Netanyahu, on the fourth day of a five-day visit to Brazil, said he will meet US Secretary of State Mike Pompeo on the sidelines of the inauguration of Brazilian president-elect Jair Bolsonaro in Brasilia on Tuesday. He said he will also meet US National Security Adviser John Bolton in Jerusalem on Sunday. The focus of both those meetings is expected to be the US troop withdrawal from Syria.
Bolton will be in Israel as part of a regional tour that will also take him to Turkey.
According to a senior diplomatic official, Netanyahu asked US President Donald Trump in a recent phone call to ensure that the withdrawal of US troops from Syria will be done gradually and over an extended period of time.

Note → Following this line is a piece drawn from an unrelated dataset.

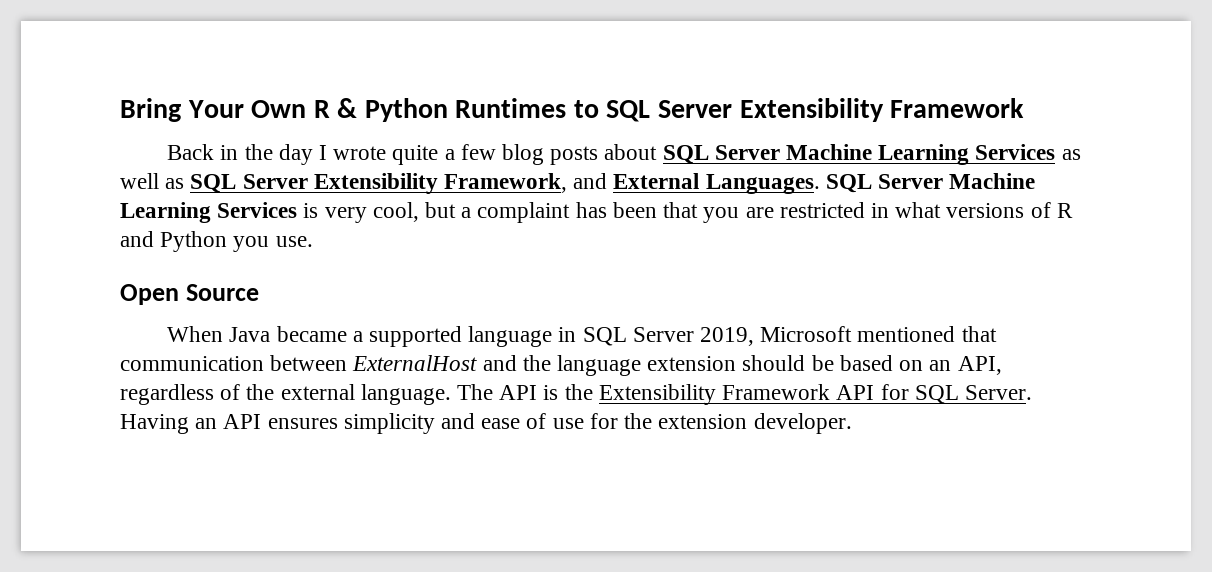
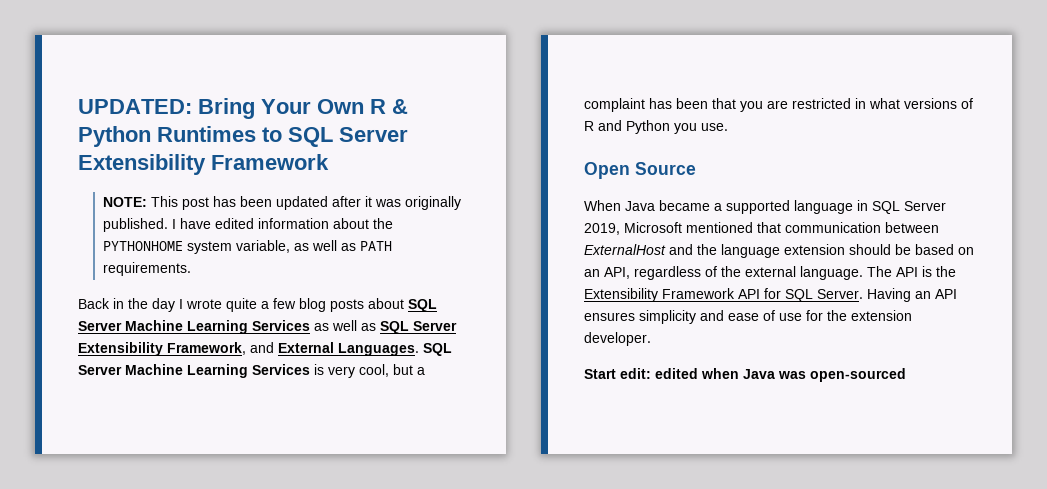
(120, 110) none -> [78,99,192,114] UPDATED:
(1025, 108) none -> [103,196,462,210] [103,218,394,232] [103,240,393,254] [103,262,192,276] // NOTE: This post has been updated after it was originally published. I have edited information about the PYTHONHOME system variable, as well as PATH requirements.
(852, 423) none -> [584,368,906,382] // Start edit: edited when Java was open-sourced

The phone call came just a couple days before Trump’s surprise announcement last month that the US would withdraw its 2,000 troops from Syria. On Sunday, after meeting Trump at the White House, South Carolina Senator Lindsey Graham – who was a sharp critic of Trump’s decision – indicated that the withdrawal would be slower than the 30 days originally planned.
After the meeting, Graham tweeted that Trump will make sure any withdrawal from Syria will be done in a way to ensure that Islamic State is permanently destroyed, that Iran doesn’t “fill in” areas where the US evacuates, and that America’s Kurdish allies are protected.
Netanyahu, according to the official, is considering attending the World Economic Forum in Davos in January to meet there with Trump, who is likely to attend.